FYI.

This story is over 5 years old.

Music

Bridging Dubstep and Footwork with Addison Groove

No longer the dubstep Headhunter, Antony Williams brings footwork to glory.

When it comes to Addison Groove, creating bridges and pushing boundaries is the name of the game. Known for his ability to flawlessly meld genres both in the studio and behind the decks, Addison Groove, or Antony Williams, is constantly searching for fresh and innovative sounds.

"For a DJ set of mine, you can have tons of different styles of dances, but they all make sense in my opinion. They all lineup with each other somewhere," explains Williams. "I try to do that when I play. I try to open minds to all the styles of music out there."

Advertisement

His early days were as the dubstep producer Headhunter, but Williams eventually found himself growing tired of the genre, and began a search for his next musical focus. By 2009, Williams had discovered footwork and began testing it out on his UK audiences. "I really pushed that music," said Williams. "I played at Fabric in 2009 and I started with footwork. I came on after dBridge and after 10 minutes I dropped a massive Rashad tune and it got a rewind. It was the first time I'd seen juke get a rewind in a club."

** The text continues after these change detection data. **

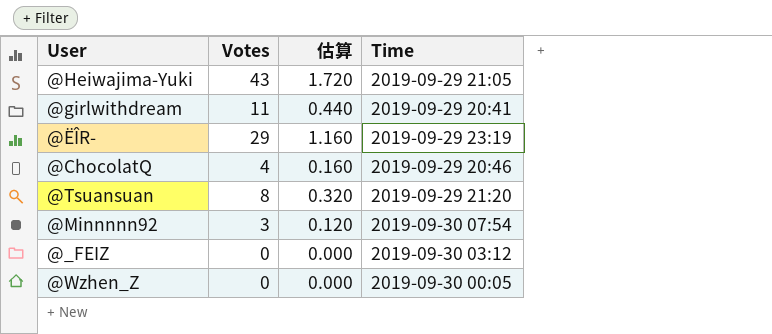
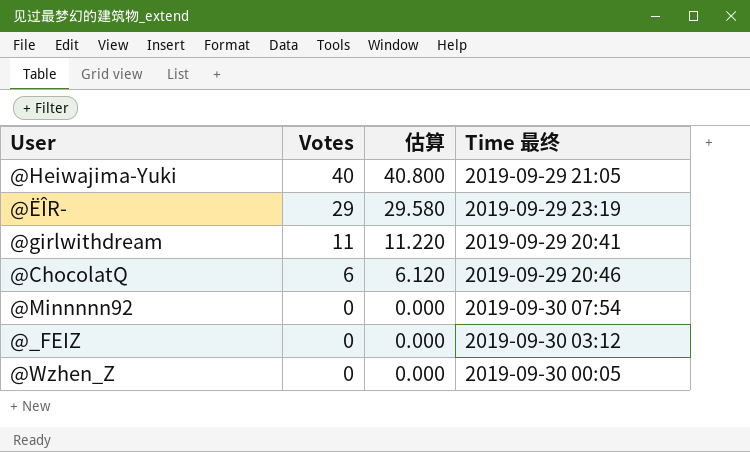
row order: none -> Votes descending
column 估算 | formula: [Votes] * 0.04 -> [Votes] * 1.02
column name: Time -> Time 最终
row @Tsuansuan: 8 | 0.320 | 2019-09-29 21:20 -> none
@Heiwajima-Yuki | Votes: 43 -> 40
@ChocolatQ | Votes: 4 -> 6
@Minnnnn92 | Votes: 3 -> 0

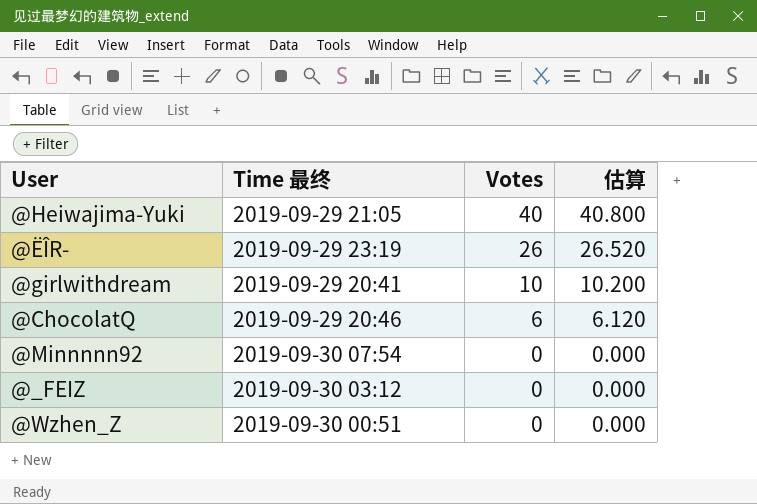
column Time 最终 | position: 4 -> 2
@ËÎR- | Votes: 29 -> 26
@ËÎR- | 估算: 29.580 -> 26.520
@girlwithdream | Votes: 11 -> 10
@girlwithdream | 估算: 11.220 -> 10.200
@Wzhen_Z | Time 最终: 2019-09-30 00:05 -> 2019-09-30 00:51

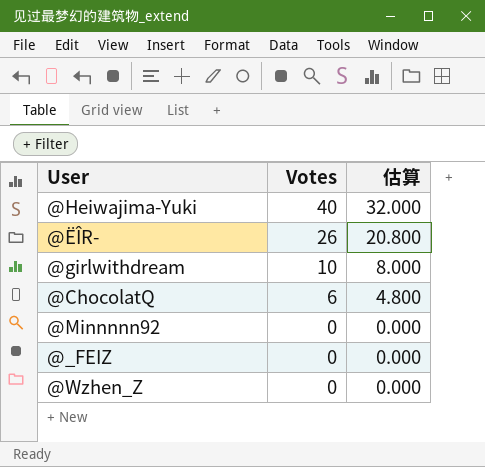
column Time 最终 | position: 2 -> none
column 估算 | formula: [Votes] * 1.02 -> [Votes] * 0.8

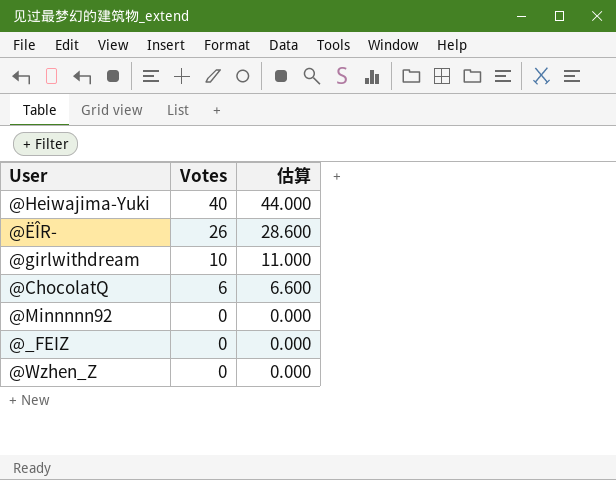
column 估算 | formula: [Votes] * 0.8 -> [Votes] * 1.1

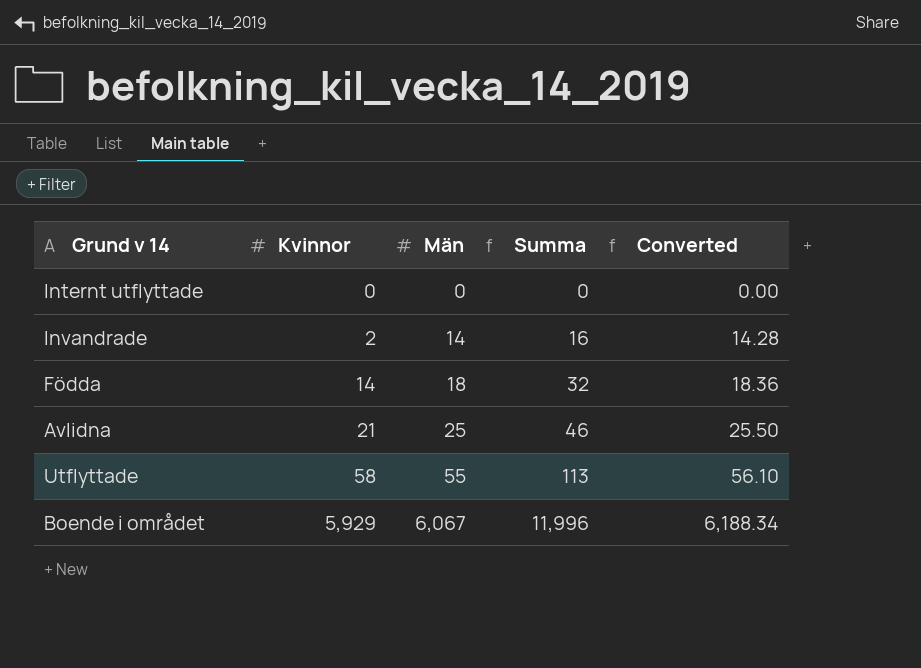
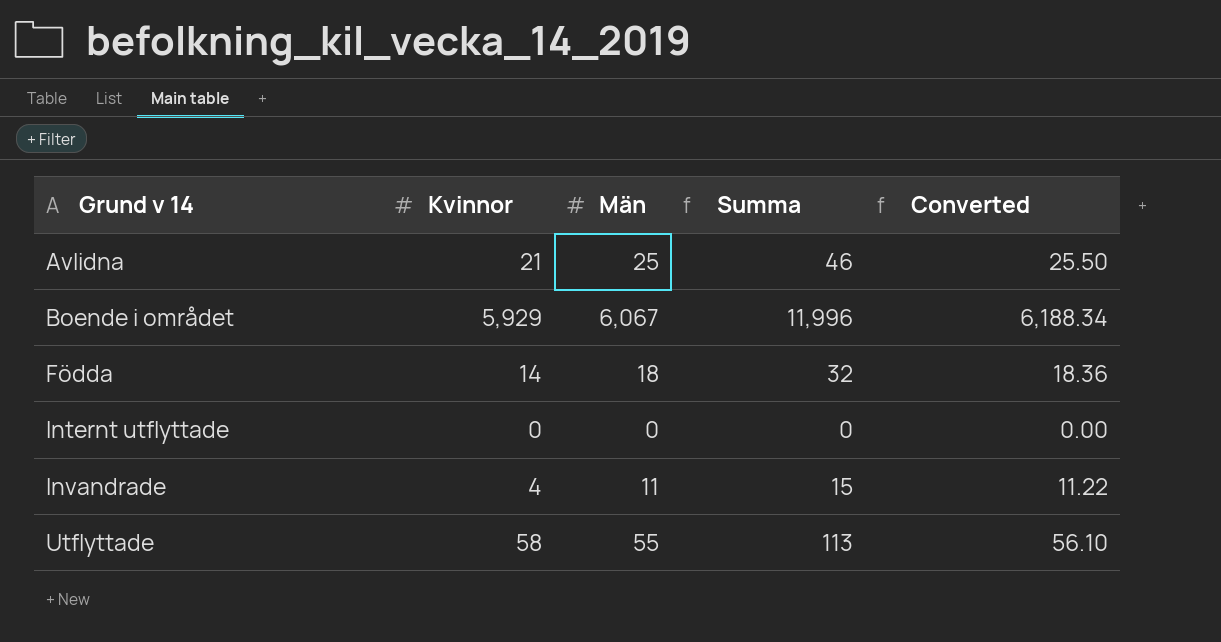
row order: Kvinnor ascending -> Grund v 14 ascending
Invandrade | Kvinnor: 2 -> 4
Invandrade | Män: 14 -> 11
Invandrade | Summa: 16 -> 15
Invandrade | Converted: 14.28 -> 11.22

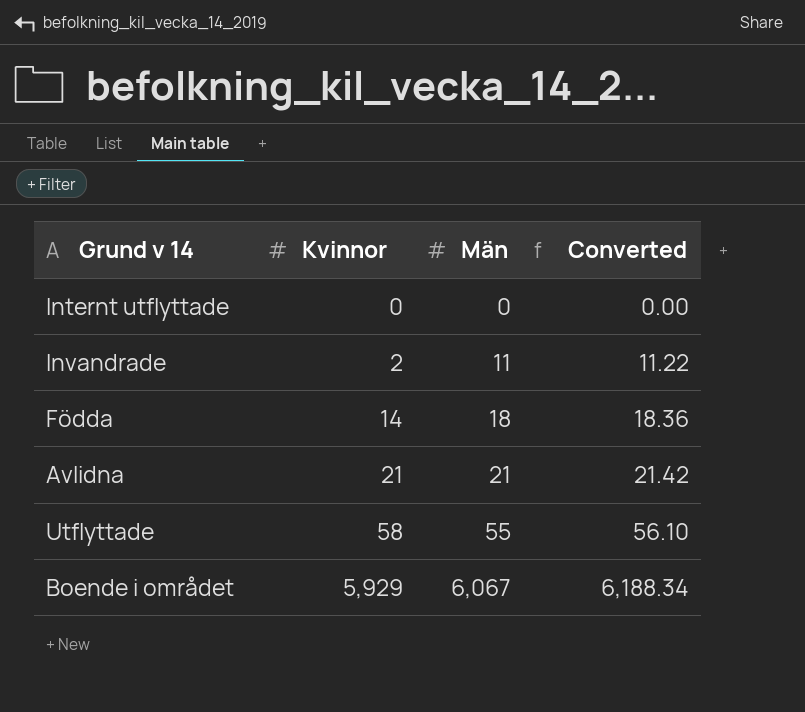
row order: Grund v 14 ascending -> Kvinnor ascending
column Summa | formula: [Kvinnor] + [Män] -> none
Invandrade | Kvinnor: 4 -> 2
Avlidna | Män: 25 -> 21
Avlidna | Converted: 25.50 -> 21.42

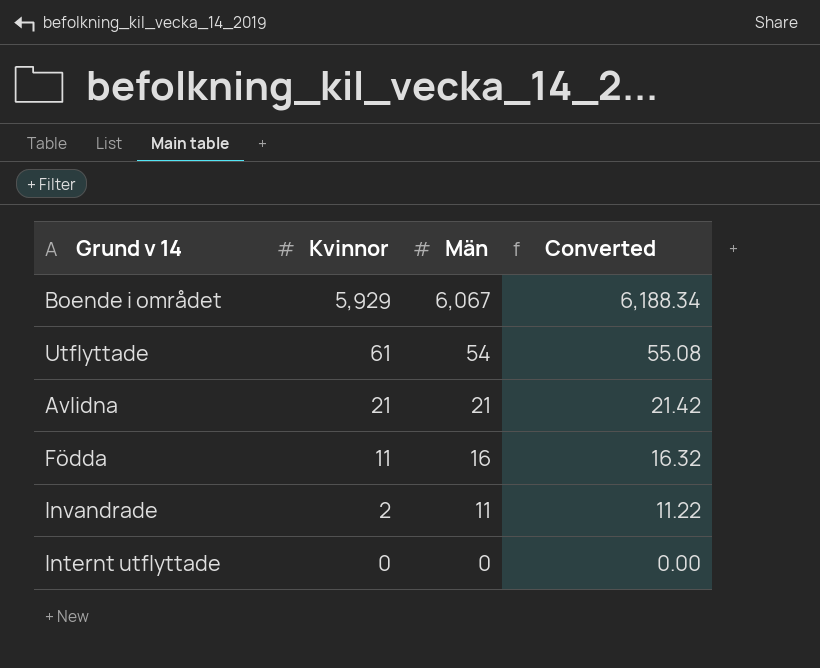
row order: Kvinnor ascending -> Kvinnor descending
Utflyttade | Kvinnor: 58 -> 61
Utflyttade | Män: 55 -> 54
Utflyttade | Converted: 56.10 -> 55.08
Födda | Kvinnor: 14 -> 11
Födda | Män: 18 -> 16
Födda | Converted: 18.36 -> 16.32

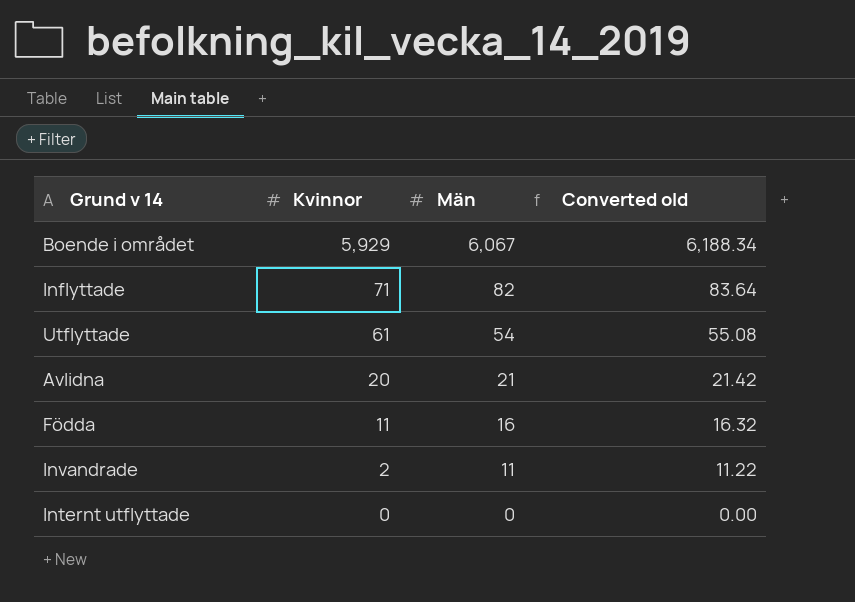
column name: Converted -> Converted old
row Inflyttade: none -> 71 | 82 | 83.64
Avlidna | Kvinnor: 21 -> 20

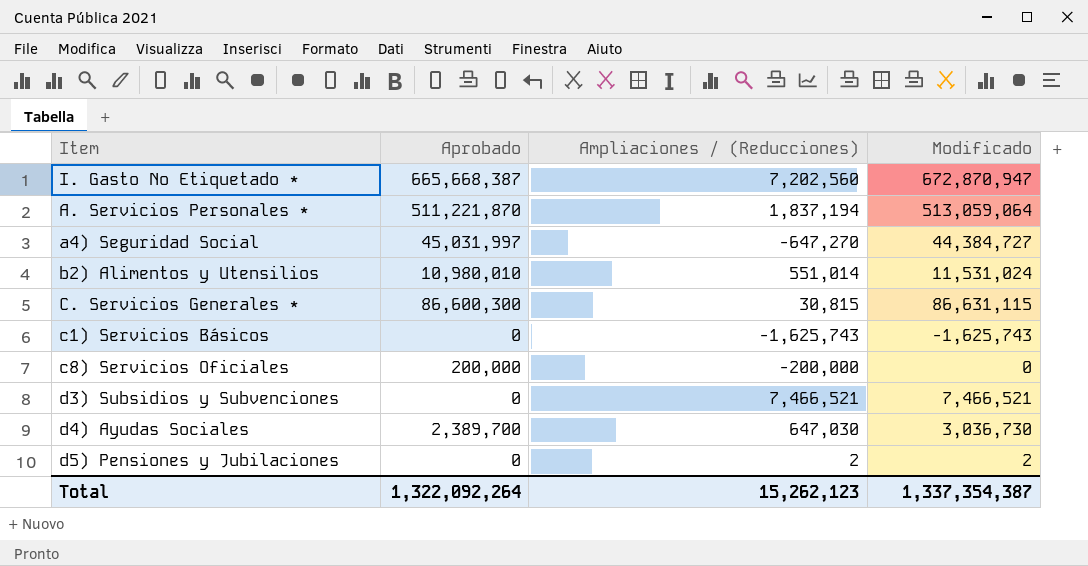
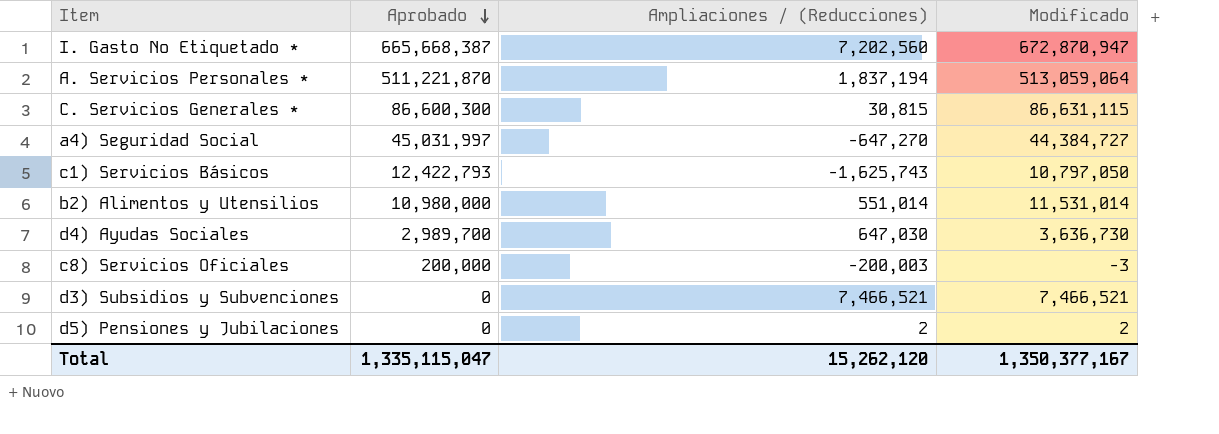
row order: none -> Aprobado descending
c1) Servicios Básicos | Aprobado: 0 -> 12,422,793
c1) Servicios Básicos | Modificado: -1,625,743 -> 10,797,050
b2) Alimentos y Utensilios | Aprobado: 10,980,010 -> 10,980,000
b2) Alimentos y Utensilios | Modificado: 11,531,024 -> 11,531,014
d4) Ayudas Sociales | Aprobado: 2,389,700 -> 2,989,700
d4) Ayudas Sociales | Modificado: 3,036,730 -> 3,636,730
c8) Servicios Oficiales | Ampliaciones / (Reducciones): -200,000 -> -200,003
c8) Servicios Oficiales | Modificado: 0 -> -3
Total | Aprobado: 1,322,092,264 -> 1,335,115,047
Total | Ampliaciones / (Reducciones): 15,262,123 -> 15,262,120
Total | Modificado: 1,337,354,387 -> 1,350,377,167

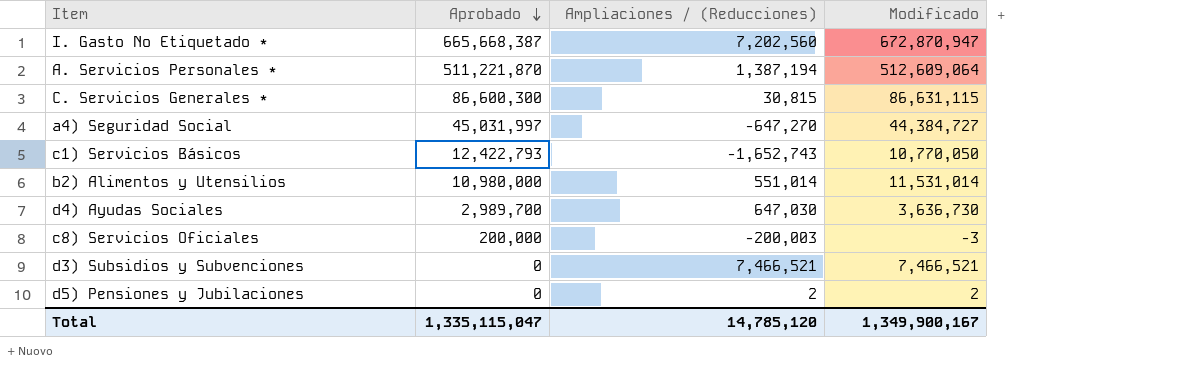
A. Servicios Personales * | Ampliaciones / (Reducciones): 1,837,194 -> 1,387,194
A. Servicios Personales * | Modificado: 513,059,064 -> 512,609,064
c1) Servicios Básicos | Ampliaciones / (Reducciones): -1,625,743 -> -1,652,743
c1) Servicios Básicos | Modificado: 10,797,050 -> 10,770,050
Total | Ampliaciones / (Reducciones): 15,262,120 -> 14,785,120
Total | Modificado: 1,350,377,167 -> 1,349,900,167

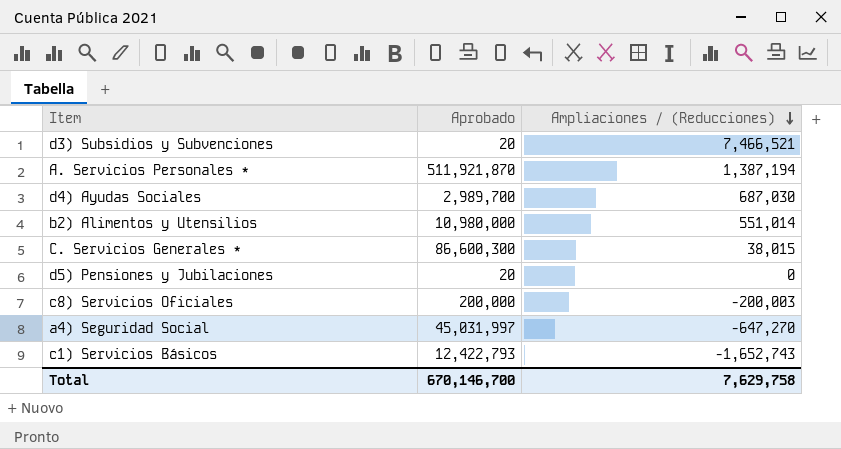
row order: Aprobado descending -> Ampliaciones / (Reducciones) descending
column Modificado | formula: [Aprobado] + [Ampliaciones / (Reducciones)] -> none
row I. Gasto No Etiquetado *: 665,668,387 | 7,202,560 | 672,870,947 -> none
d3) Subsidios y Subvenciones | Aprobado: 0 -> 20
A. Servicios Personales * | Aprobado: 511,221,870 -> 511,921,870
d4) Ayudas Sociales | Ampliaciones / (Reducciones): 647,030 -> 687,030
C. Servicios Generales * | Ampliaciones / (Reducciones): 30,815 -> 38,015
d5) Pensiones y Jubilaciones | Aprobado: 0 -> 20
d5) Pensiones y Jubilaciones | Ampliaciones / (Reducciones): 2 -> 0
Total | Aprobado: 1,335,115,047 -> 670,146,700
Total | Ampliaciones / (Reducciones): 14,785,120 -> 7,629,758

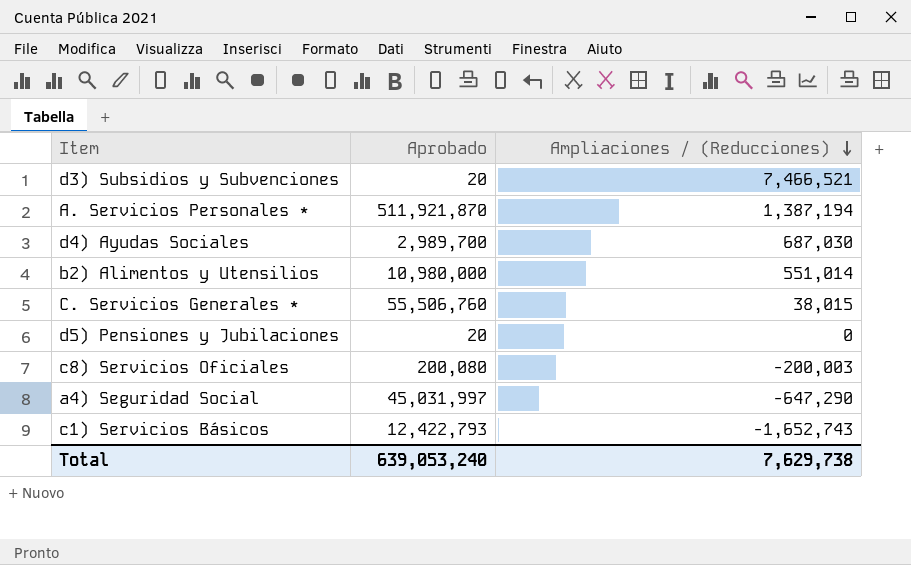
C. Servicios Generales * | Aprobado: 86,600,300 -> 55,506,760
c8) Servicios Oficiales | Aprobado: 200,000 -> 200,080
a4) Seguridad Social | Ampliaciones / (Reducciones): -647,270 -> -647,290
Total | Aprobado: 670,146,700 -> 639,053,240
Total | Ampliaciones / (Reducciones): 7,629,758 -> 7,629,738

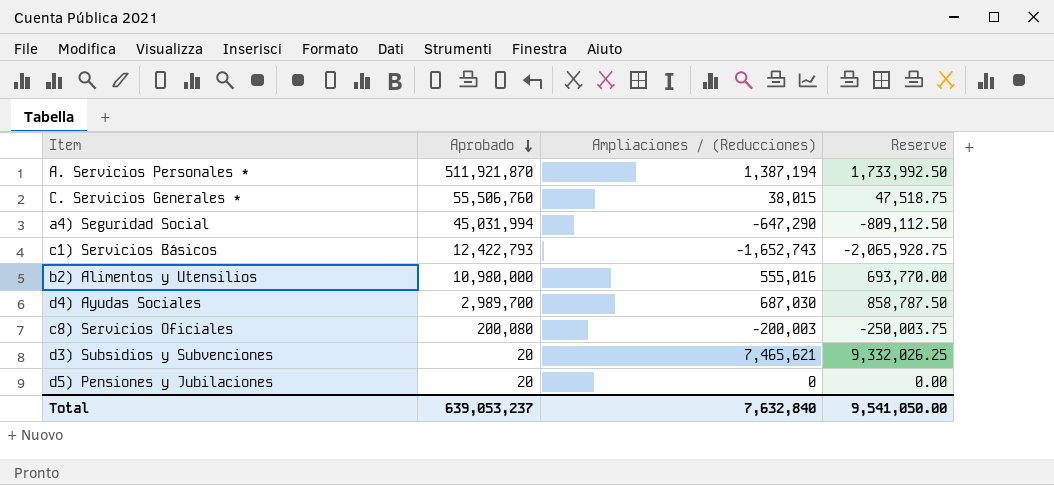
row order: Ampliaciones / (Reducciones) descending -> Aprobado descending
column Reserve | formula: none -> [Ampliaciones / (Reducciones)] * 1.25
a4) Seguridad Social | Aprobado: 45,031,997 -> 45,031,994
b2) Alimentos y Utensilios | Ampliaciones / (Reducciones): 551,014 -> 555,016
d3) Subsidios y Subvenciones | Ampliaciones / (Reducciones): 7,466,521 -> 7,465,621
Total | Aprobado: 639,053,240 -> 639,053,237
Total | Ampliaciones / (Reducciones): 7,629,738 -> 7,632,840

With his new discovery, Williams was determined to continue spreading the fresh Chicago sound throughout the UK club scene. By 2010, he released "Footcrab", a monumental bass music anthem that allowed him to bridge between dubstep's mid tempo shuffle and footwork's fast paced rhythms. This new musical direction called for a new alias, and thus Addison Groove was born. "I had a tune to propel a new name," said Williams. "Having broken free from dubstep and into a completely new world was so good, because I went crazy. I started looking at old music again, like old electro, and old hip-hop. I knew I could play anything because the crowd had changed."

Williams' ties with Chicago's footwork frontrunners, the Teklife crew, strengthened as his productions became more intertwined with the genre. With the passing of DJ Rashad in April of 2014, Williams not only felt the loss of a footwork pioneer, he felt the loss of a friend. It was about an hour before heading out to play a gig one night that Williams received the phone call. One that would shake both the electronic music world and his own. "I was playing back to back with my friend DJ Die. I get to the club and I see Die, and said, 'I just want to tell you that I've just been told that Rashad has died.' This was before it was on Twitter," recalls Williams. "And after about an hour of DJing, it started coming up. Everyone was talking about Rashad's death."

Advertisement

With one of the founding members of Teklife now gone, Williams watched footwork elevate to a whole new level. The rest of the electronic music world was beginning to realize what the genre had now become. "You look at the scene now, you look at footwork as a genre now, and you see someone like Spinn. Spinn's out there playing to fucking Prince! Spinn played at Low End Theory last night and Prince went. So like, what the fuck," exclaims Williams. "I'm not saying that Prince is a fan of footwork, but that is how far someone like Spinn has come."

Though footwork remains an underground genre, no one can deny that DJ Rashad left his mark as a leader of a new movement in electronic music. Williams maintains that although the legend is gone, his memory will never die. "He was always going to make amazing music and he always did," said Williams. "I don't want his death to seem positive, but all I can say is that what came out of Rashad's death was the magnification of the genre?one hundred times more than what it was before."

Like Rashad, Williams too has left his own imprint by testing musical parameters and linking genres. With his relentless focus on finding new sounds and bringing them to the public, Williams has played his own significant role in helping to elevate the sounds of the underground.

After several years of sojourning through various music genres and styles, Williams has even found himself returning to dubstep while playing under his current pseudonym. He never fully dropped his Headhunter moniker, and kept his dubstep alias tucked away, waiting for the right time to unleash the grimy bass beast he started with. "The funny thing is, some of the stuff I'm playing now in Addison Groove sets is some of that old dubstep," said Williams. "But the Headhunter stuff is very dubstep. You know what you're getting. You buy a Ferrari, you're getting a Ferrari."

I ask what it is you're buying, if you're buying Addison Groove. His response: "The front end of a Porsche and the back end of a horse!"

Today, Williams continues to move forward experimenting with different bpms, while keeping a permanent gaze on footwork. "I'm not tired of footwork 'cause I still find stuff on my hard drive that I've never heard before. I'm still discovering stuff that I've been sent years ago," he said. "The thing is, I could play you a footwork set from three years ago and it would sound like it hasn't been made yet. I have so much footwork that has been passed to me from Rashad. I can go into a set that sounds like it's from the future, even though it was probably made three years ago. That's how much I've got. That's how much they have made."